Filter the listing for lines containing "WIDTH".

=-=-=

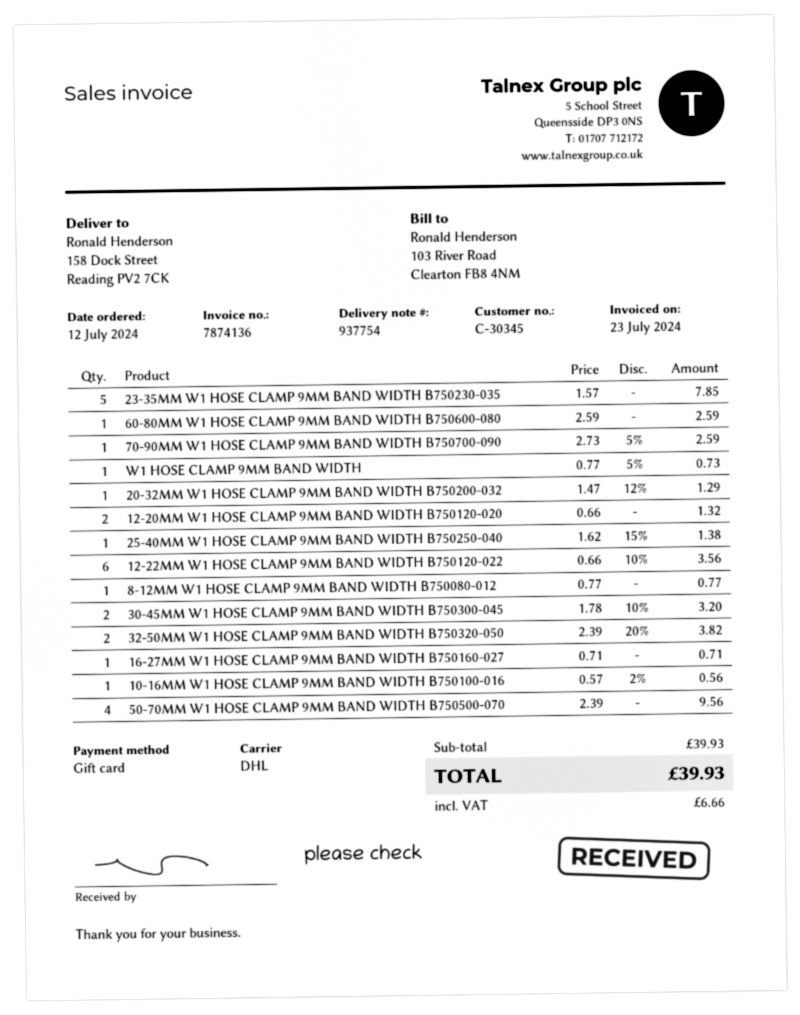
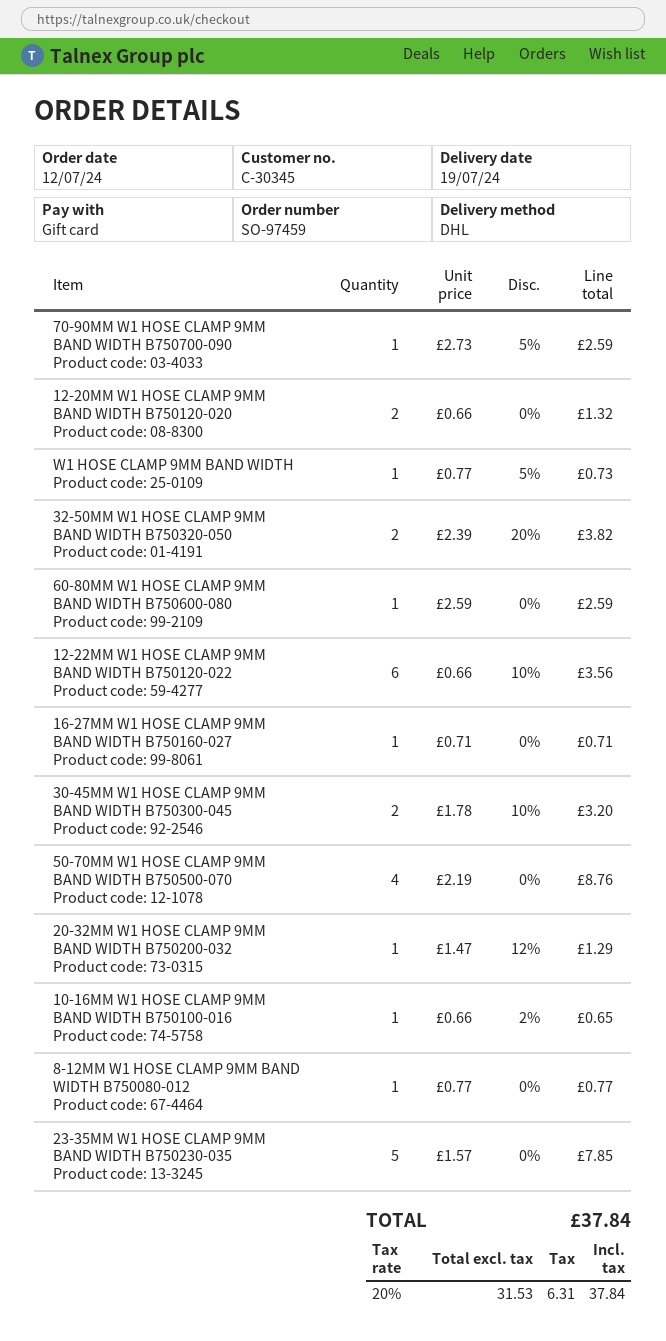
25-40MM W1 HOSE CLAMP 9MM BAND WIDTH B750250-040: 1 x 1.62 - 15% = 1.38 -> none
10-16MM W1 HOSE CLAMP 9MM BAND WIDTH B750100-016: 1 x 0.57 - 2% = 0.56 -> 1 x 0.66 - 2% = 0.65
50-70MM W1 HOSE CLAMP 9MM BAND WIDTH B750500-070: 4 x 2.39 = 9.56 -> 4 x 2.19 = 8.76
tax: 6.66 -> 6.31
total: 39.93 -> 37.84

=-=-=

_Expected output_.
25-40MM W1 HOSE CLAMP 9MM BAND WIDTH B750250-040: 1 x 1.62 - 15% = 1.38 -> none
10-16MM W1 HOSE CLAMP 9MM BAND WIDTH B750100-016: 1 x 0.57 - 2% = 0.56 -> 1 x 0.66 - 2% = 0.65
50-70MM W1 HOSE CLAMP 9MM BAND WIDTH B750500-070: 4 x 2.39 = 9.56 -> 4 x 2.19 = 8.76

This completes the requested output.